## RECORDS FOR THE EXERCISE
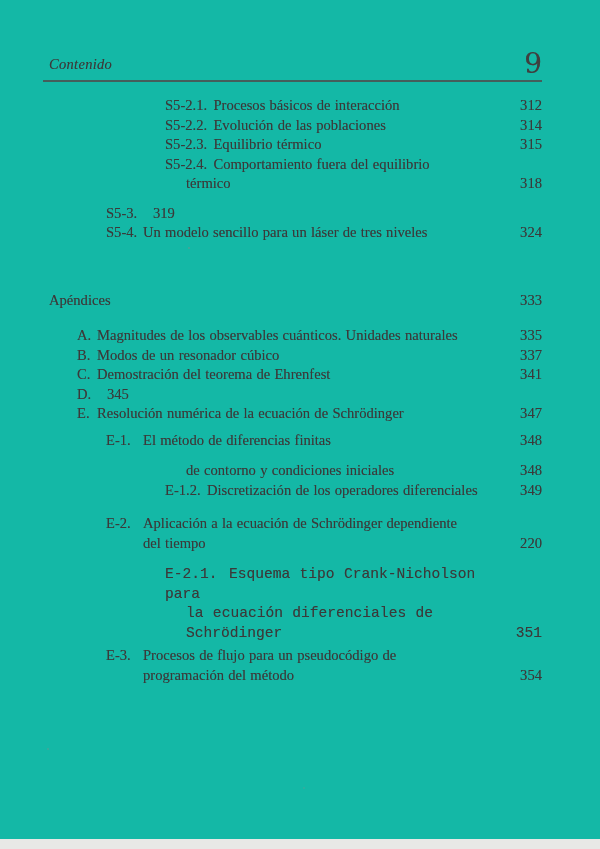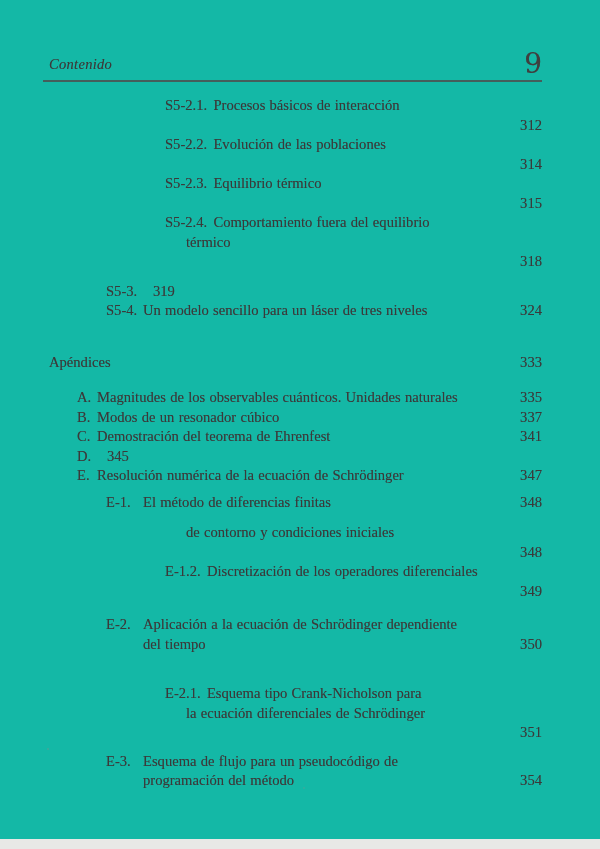"S5-2.1. Procesos básicos de interacción" .level-3 { flex-direction: column -> none }
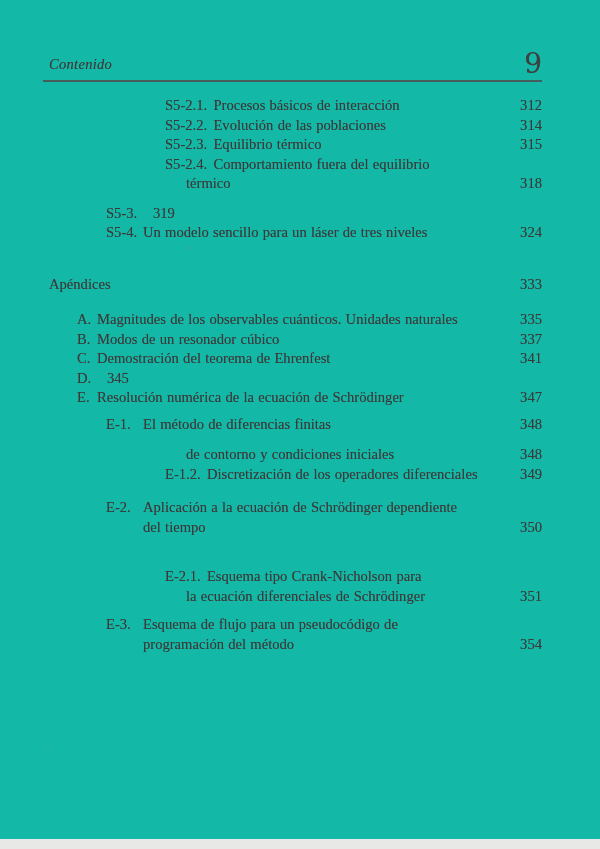"Apéndices" [data-group="apendices-heading"] { margin-top: 32px -> 48px }
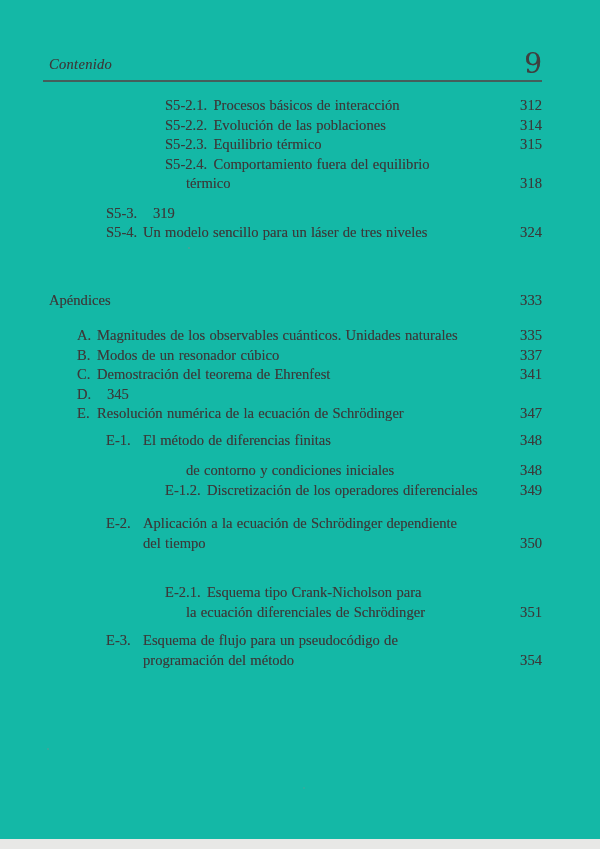"350" span.entry-page { text: 350 -> 220 }
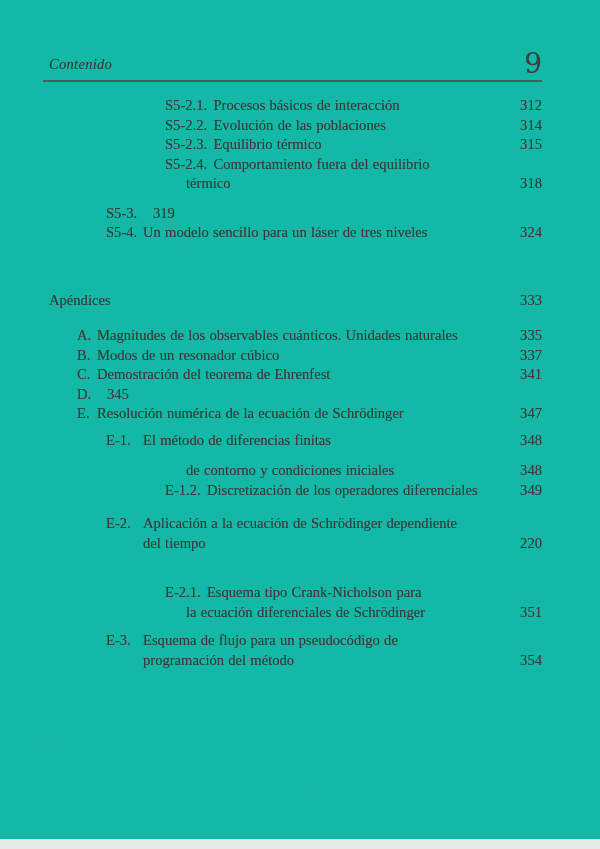"E-2.1. Esquema tipo Crank-Nicholson para" [data-group="e2-subsections"] { font-family: none -> Liberation Mono, monospace; margin-top: 30px -> 12px }
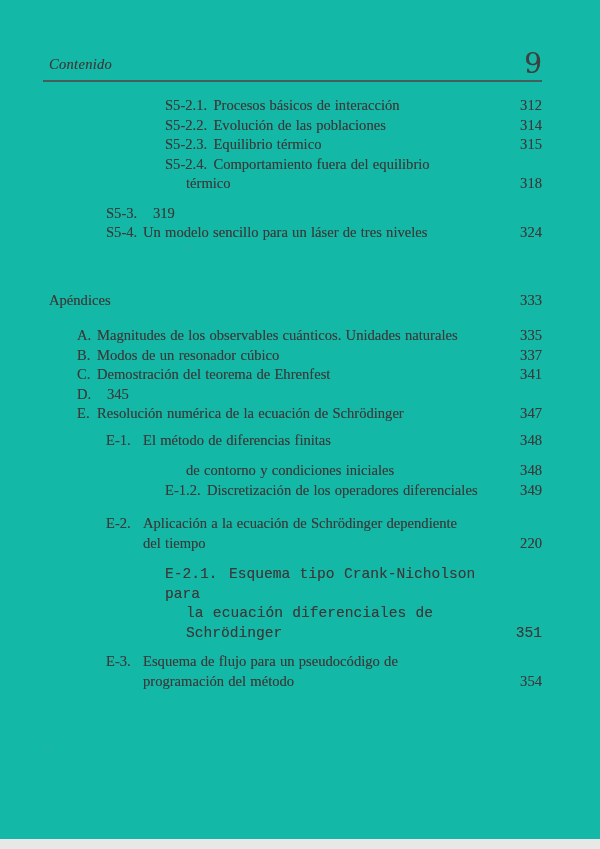"E-3." [data-group="e3"] { margin-top: 9px -> 3px }
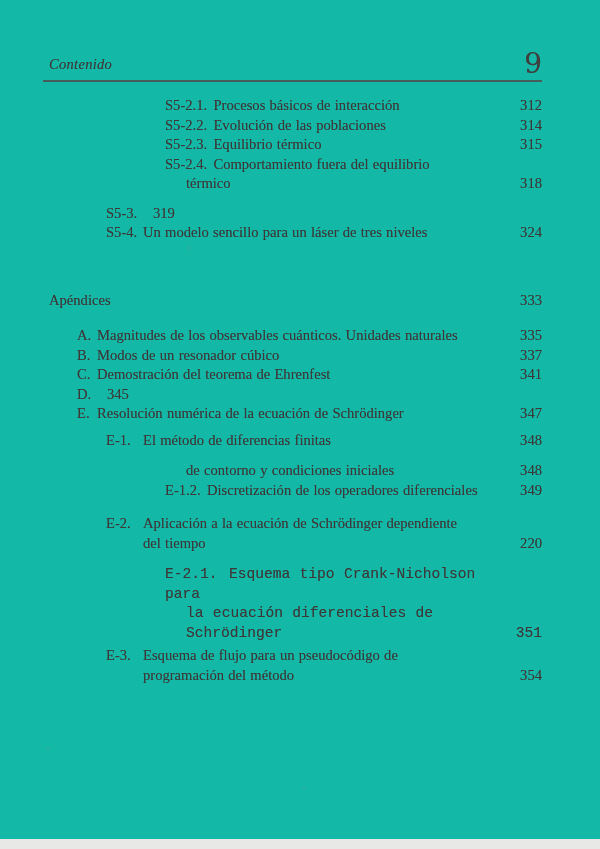"Esquema de flujo para un" div.line { text: Esquema -> Procesos }
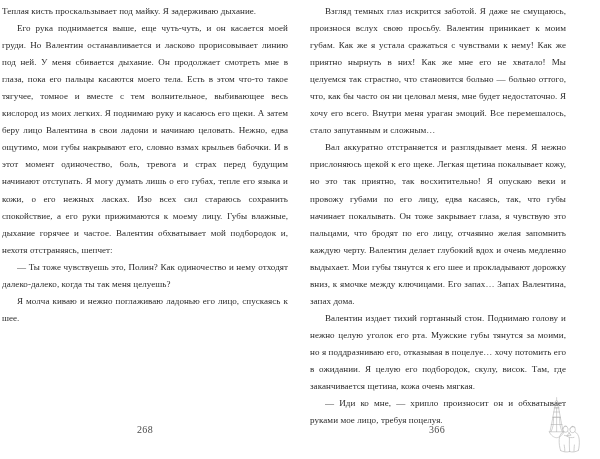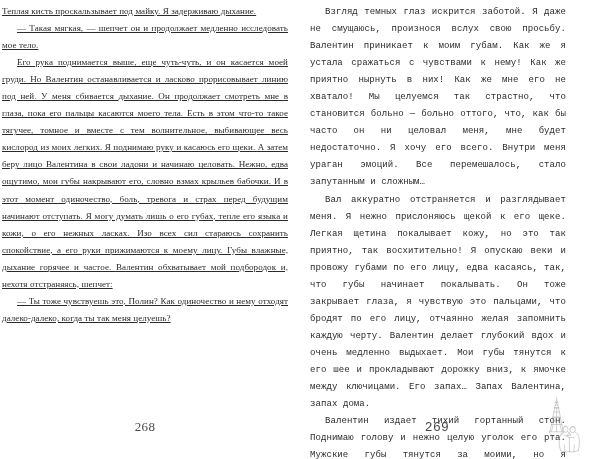"Теплая кисть проскальзывает под майку." .page-left { text-decoration: underline -> none }
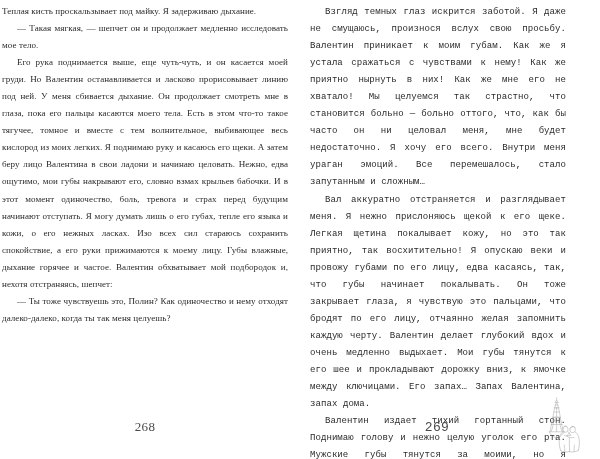"Взгляд темных глаз искрится заботой." .page-right { font-family: Liberation Mono, monospace -> none }
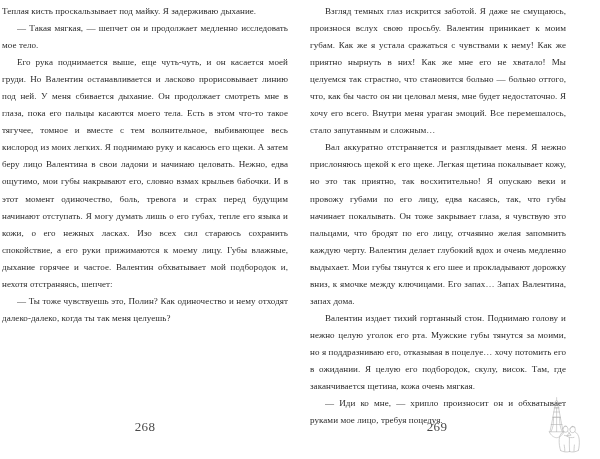"— Такая мягкая, — шепчет" p { html: <p>— Такая мягкая, — шепчет он и продолжает медленно исследовать мое тело.</p> -> none }
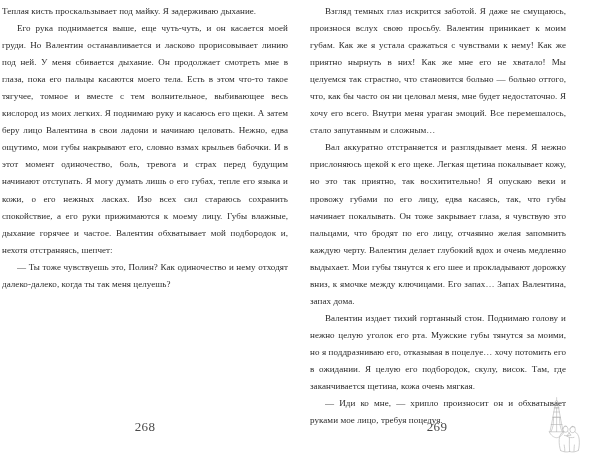"Я молча киваю и нежно" p { html: none -> <p>Я молча киваю и нежно поглаживаю ладонью его лицо, спускаясь к шее.</p> }
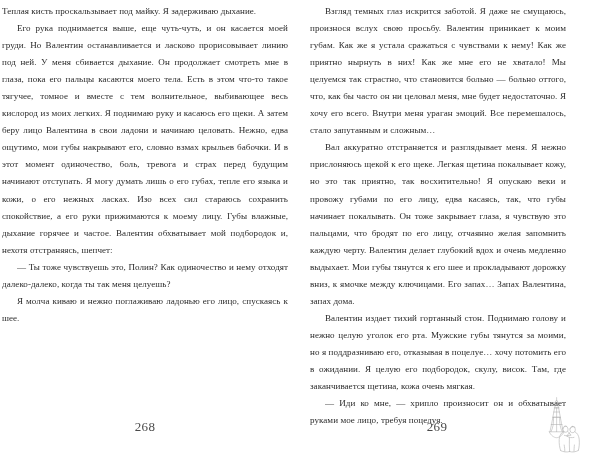"268" .folio { font-size: 13px -> 10px }
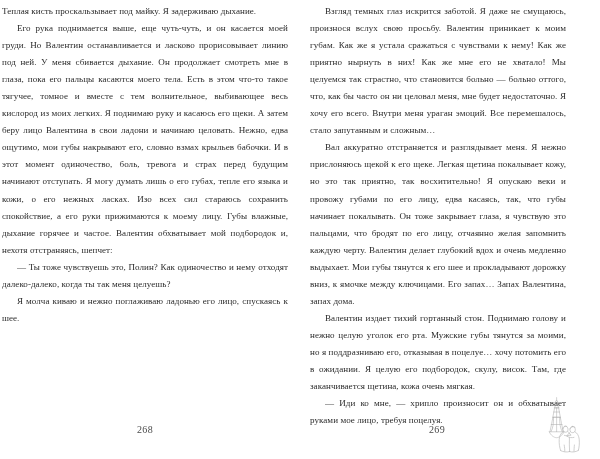"269" div.folio { text: 269 -> 366 }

## WHAT NEEDS TO BE DONE
Please give again only the lines from the one containing "html: none ->" through the last line of the entries above, exactly as they stand and without pictures.

## SOLUTION FOR THIS PROBLEM
"Я молча киваю и нежно" p { html: none -> <p>Я молча киваю и нежно поглаживаю ладонью его лицо, спускаясь к шее.</p> }
"268" .folio { font-size: 13px -> 10px }
"269" div.folio { text: 269 -> 366 }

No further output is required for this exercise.